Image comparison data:
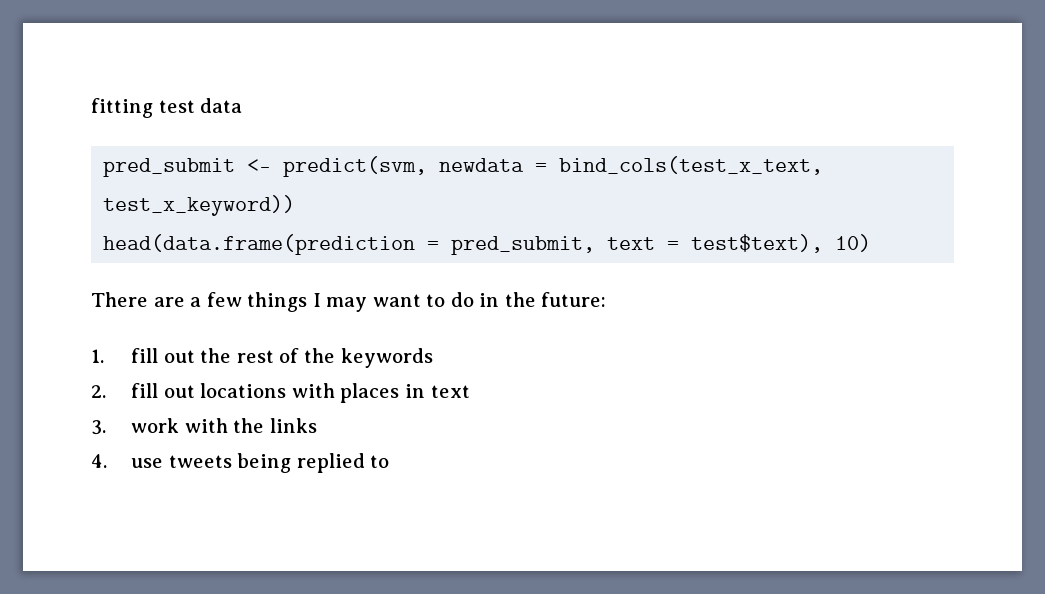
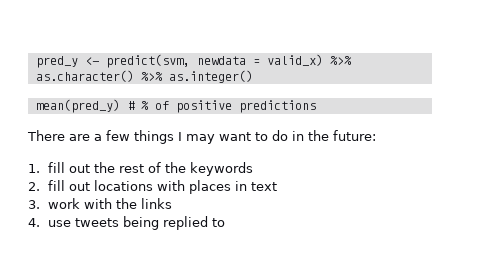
- fitting test data
- pred_submit <- predict(svm, newdata = bind_cols(test_x_text, test_x_keyword))
- head(data.frame(prediction = pred_submit, text = test$text), 10)
+ pred_y <- predict(svm, newdata = valid_x) %>% as.character() %>% as.integer()
+ mean(pred_y) # % of positive predictions

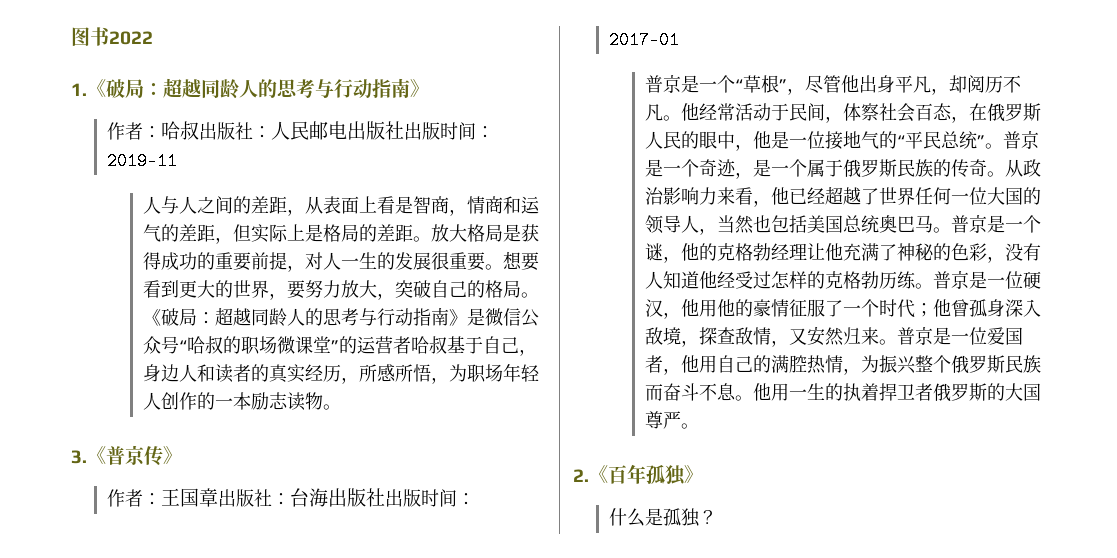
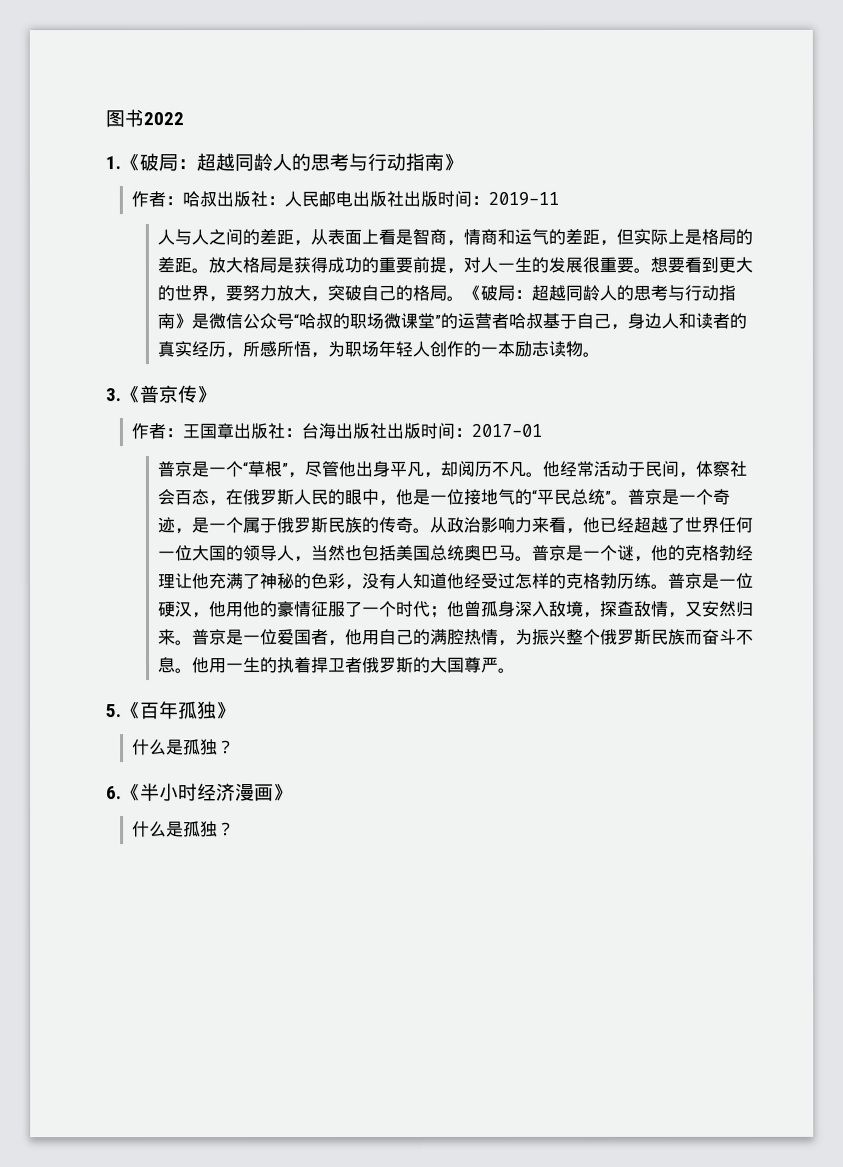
- 2.《百年孤独》
+ 5.《百年孤独》
+ 6.《半小时经济漫画》
+ 什么是孤独？

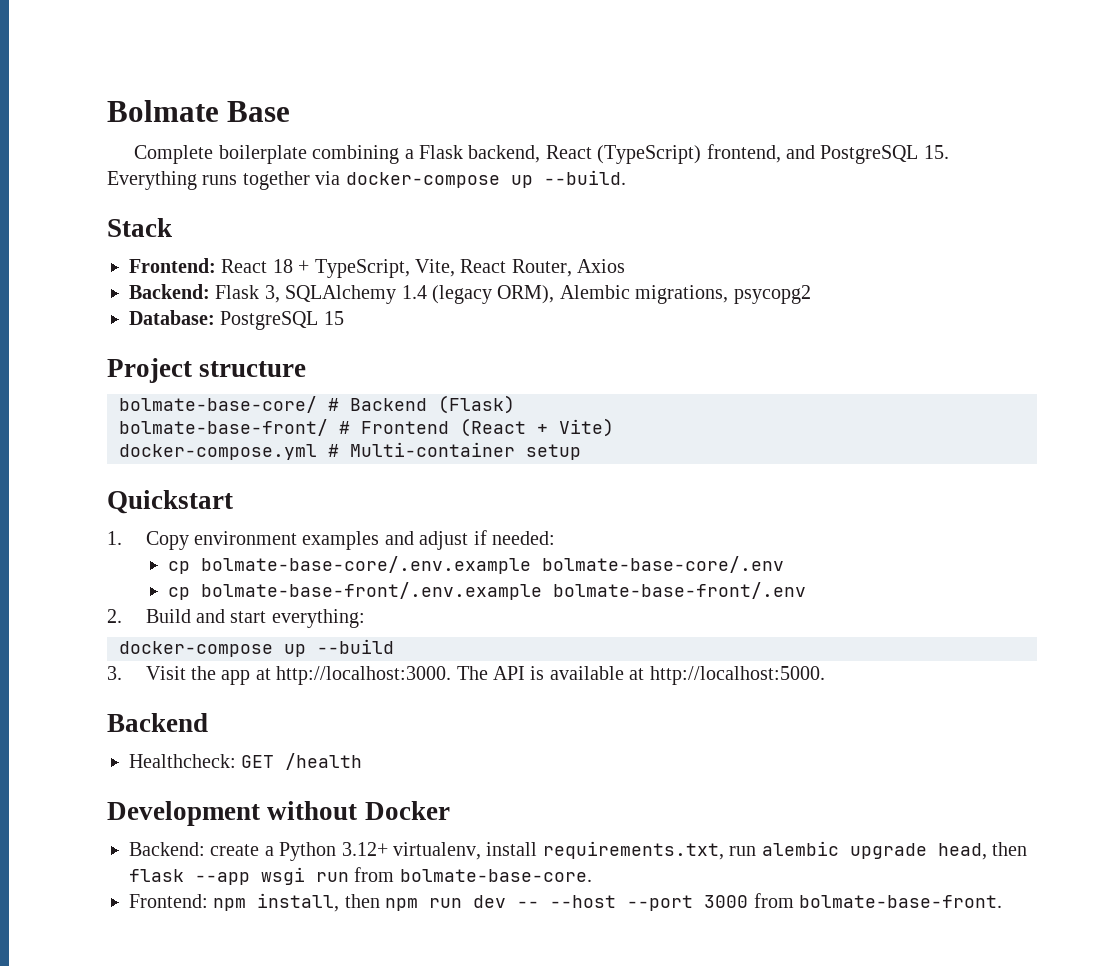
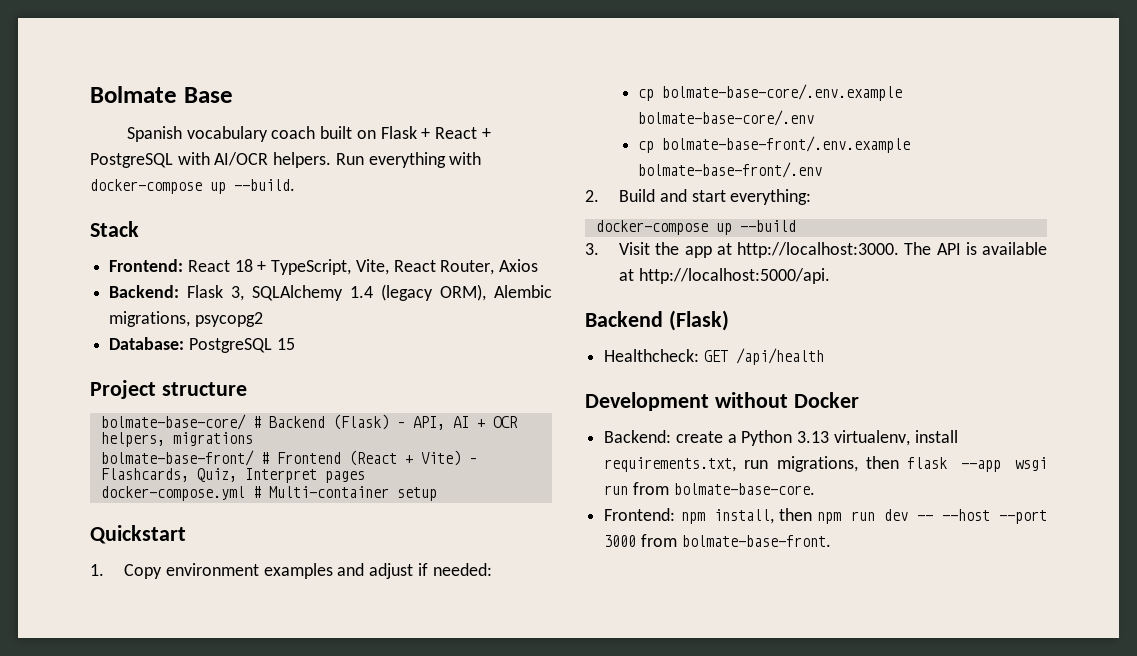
- Complete boilerplate combining a Flask backend, React (TypeScript) frontend, and PostgreSQL 15. Everything runs together via docker-compose up --build.
+ Spanish vocabulary coach built on Flask + React + PostgreSQL with AI/OCR helpers. Run everything with docker-compose up --build.
- bolmate-base-core/ # Backend (Flask)
+ bolmate-base-core/ # Backend (Flask) – API, AI + OCR helpers, migrations
- bolmate-base-front/ # Frontend (React + Vite)
+ bolmate-base-front/ # Frontend (React + Vite) – Flashcards, Quiz, Interpret pages
- The API is available at http://localhost:5000.
- Backend
+ The API is available at http://localhost:5000/api.
+ Backend (Flask)
- Healthcheck: GET /health
+ Healthcheck: GET /api/health
- Backend: create a Python 3.12+ virtualenv, install requirements.txt, run alembic upgrade head, then flask --app wsgi run from bolmate-base-core.
+ Backend: create a Python 3.13 virtualenv, install requirements.txt, run migrations, then flask --app wsgi run from bolmate-base-core.

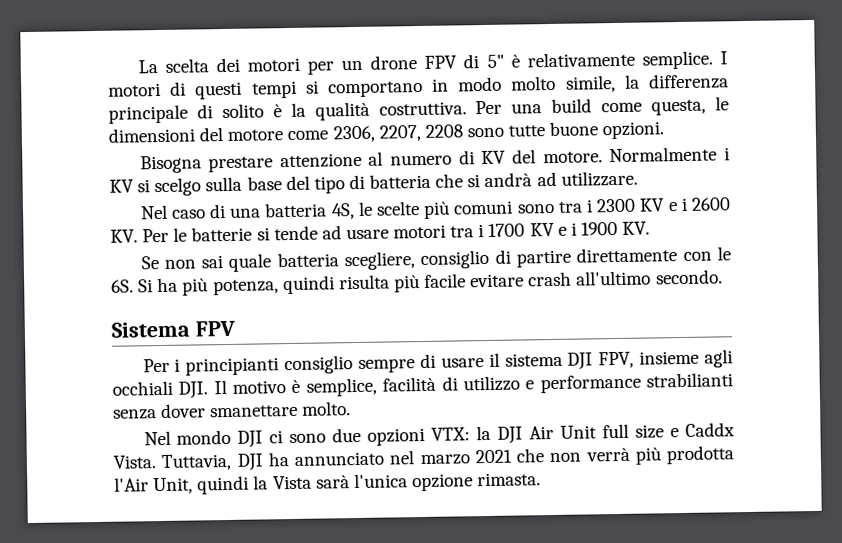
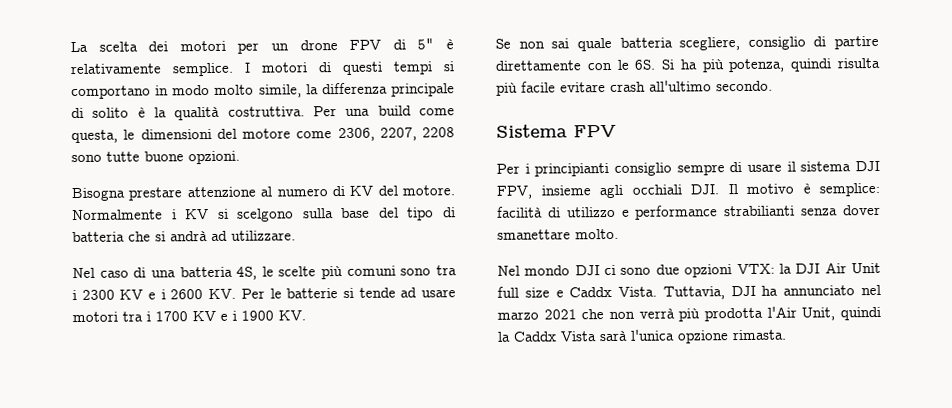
- Normalmente i KV si scelgo sulla base del tipo di batteria che si andrà ad utilizzare.
+ Normalmente i KV si scelgono sulla base del tipo di batteria che si andrà ad utilizzare.
- Per i principianti consiglio sempre di usare il sistema DJI FPV, insieme agli occhiali DJI. Il motivo è semplice, facilità di utilizzo e performance strabilianti senza dover smanettare molto.
+ Per i principianti consiglio sempre di usare il sistema DJI FPV, insieme agli occhiali DJI. Il motivo è semplice: facilità di utilizzo e performance strabilianti senza dover smanettare molto.
- Tuttavia, DJI ha annunciato nel marzo 2021 che non verrà più prodotta l'Air Unit, quindi la Vista sarà l'unica opzione rimasta.
+ Tuttavia, DJI ha annunciato nel marzo 2021 che non verrà più prodotta l'Air Unit, quindi la Caddx Vista sarà l'unica opzione rimasta.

_REQUIREMENT:_ Exclude every picture, then return precisely the lines that run from the line containing "- Healthcheck: GET /health" through the end of the entries above.

_THE ANSWER:_
- Healthcheck: GET /health
+ Healthcheck: GET /api/health
- Backend: create a Python 3.12+ virtualenv, install requirements.txt, run alembic upgrade head, then flask --app wsgi run from bolmate-base-core.
+ Backend: create a Python 3.13 virtualenv, install requirements.txt, run migrations, then flask --app wsgi run from bolmate-base-core.

- Normalmente i KV si scelgo sulla base del tipo di batteria che si andrà ad utilizzare.
+ Normalmente i KV si scelgono sulla base del tipo di batteria che si andrà ad utilizzare.
- Per i principianti consiglio sempre di usare il sistema DJI FPV, insieme agli occhiali DJI. Il motivo è semplice, facilità di utilizzo e performance strabilianti senza dover smanettare molto.
+ Per i principianti consiglio sempre di usare il sistema DJI FPV, insieme agli occhiali DJI. Il motivo è semplice: facilità di utilizzo e performance strabilianti senza dover smanettare molto.
- Tuttavia, DJI ha annunciato nel marzo 2021 che non verrà più prodotta l'Air Unit, quindi la Vista sarà l'unica opzione rimasta.
+ Tuttavia, DJI ha annunciato nel marzo 2021 che non verrà più prodotta l'Air Unit, quindi la Caddx Vista sarà l'unica opzione rimasta.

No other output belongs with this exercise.